Problem description:
Of all the entries below, only the lines from the one with "discount: 50.00 -> none" up to and including the one with "total: 986.80 -> 789.20" are to be duplicated exactly.

Records to use:
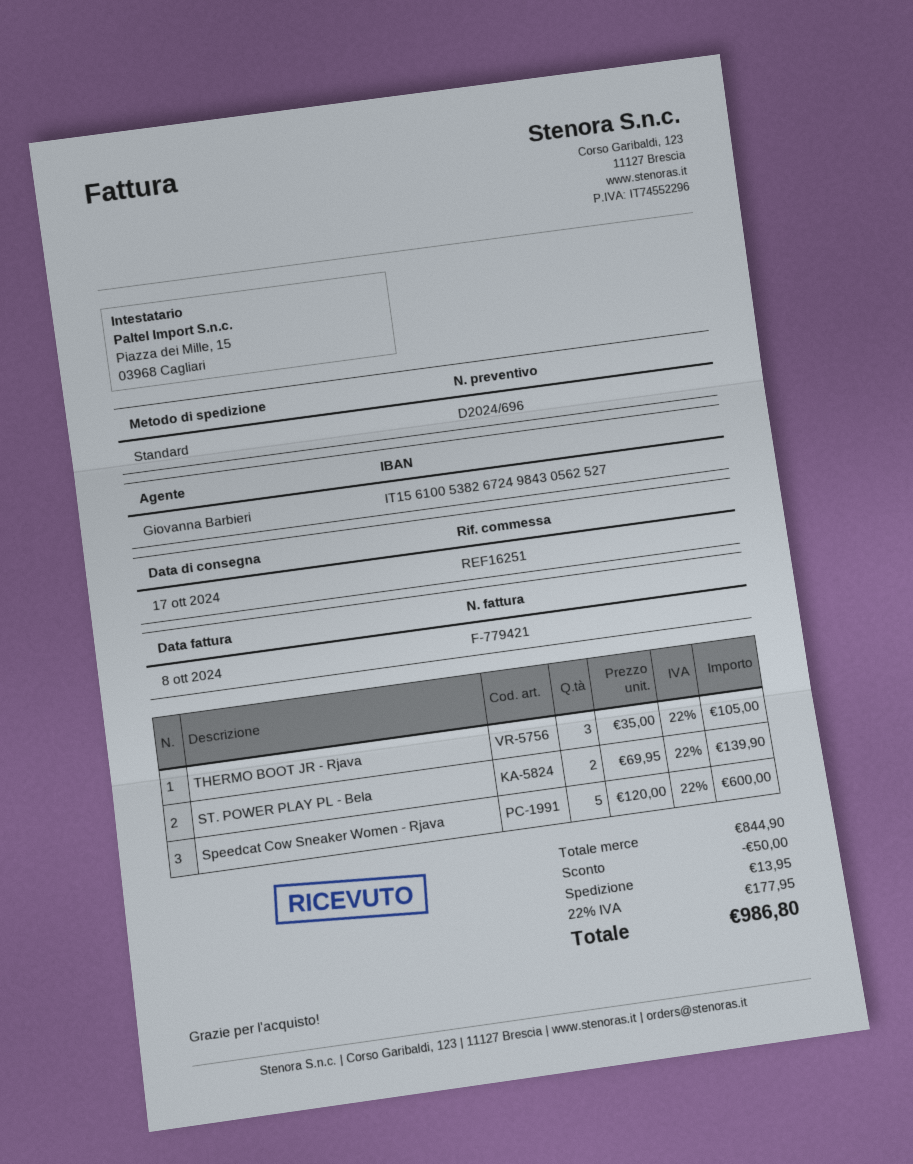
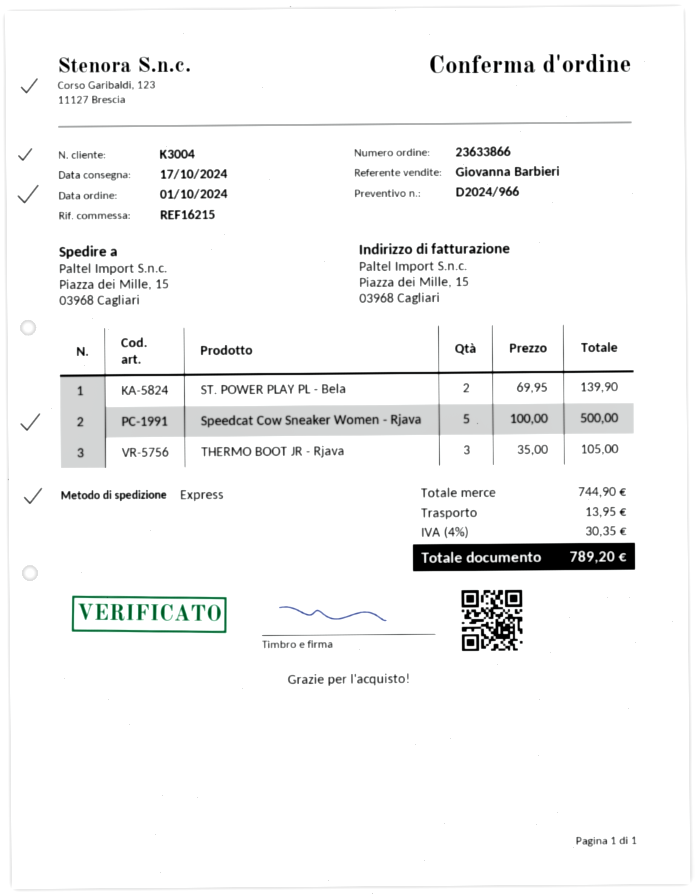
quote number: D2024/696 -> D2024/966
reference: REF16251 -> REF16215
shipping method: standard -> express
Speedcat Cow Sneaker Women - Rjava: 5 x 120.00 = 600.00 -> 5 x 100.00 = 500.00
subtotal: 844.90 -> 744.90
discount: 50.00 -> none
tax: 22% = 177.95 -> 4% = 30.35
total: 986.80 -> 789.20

--

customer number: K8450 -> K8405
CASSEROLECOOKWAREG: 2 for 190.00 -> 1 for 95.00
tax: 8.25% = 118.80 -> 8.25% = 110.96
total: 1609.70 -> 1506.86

Task output:
discount: 50.00 -> none
tax: 22% = 177.95 -> 4% = 30.35
total: 986.80 -> 789.20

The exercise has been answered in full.